== RECORDED DATA

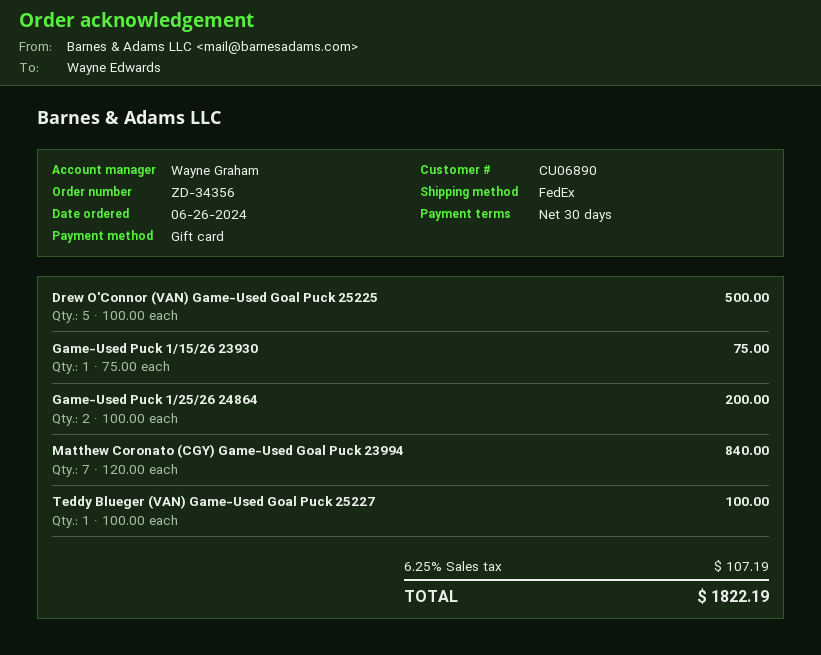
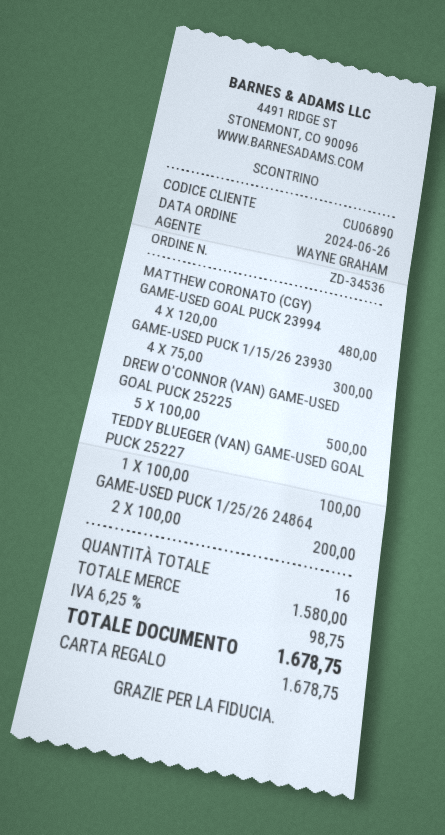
order number: ZD-34356 -> ZD-34536
Game-Used Puck 1/15/26 23930: 1 x 75.00 = 75.00 -> 4 x 75.00 = 300.00
Matthew Coronato (CGY) Game-Used Goal Puck 23994: 7 x 120.00 = 840.00 -> 4 x 120.00 = 480.00
tax: 6.25% = 107.19 -> 6.25% = 98.75
total: 1822.19 -> 1678.75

====

### TASK DIRECTIONS
Repeat exactly, and only, the lines from the one containing "Game-Used Puck 1/15/26" through the end of the material.

### COMPLETED TASK
Game-Used Puck 1/15/26 23930: 1 x 75.00 = 75.00 -> 4 x 75.00 = 300.00
Matthew Coronato (CGY) Game-Used Goal Puck 23994: 7 x 120.00 = 840.00 -> 4 x 120.00 = 480.00
tax: 6.25% = 107.19 -> 6.25% = 98.75
total: 1822.19 -> 1678.75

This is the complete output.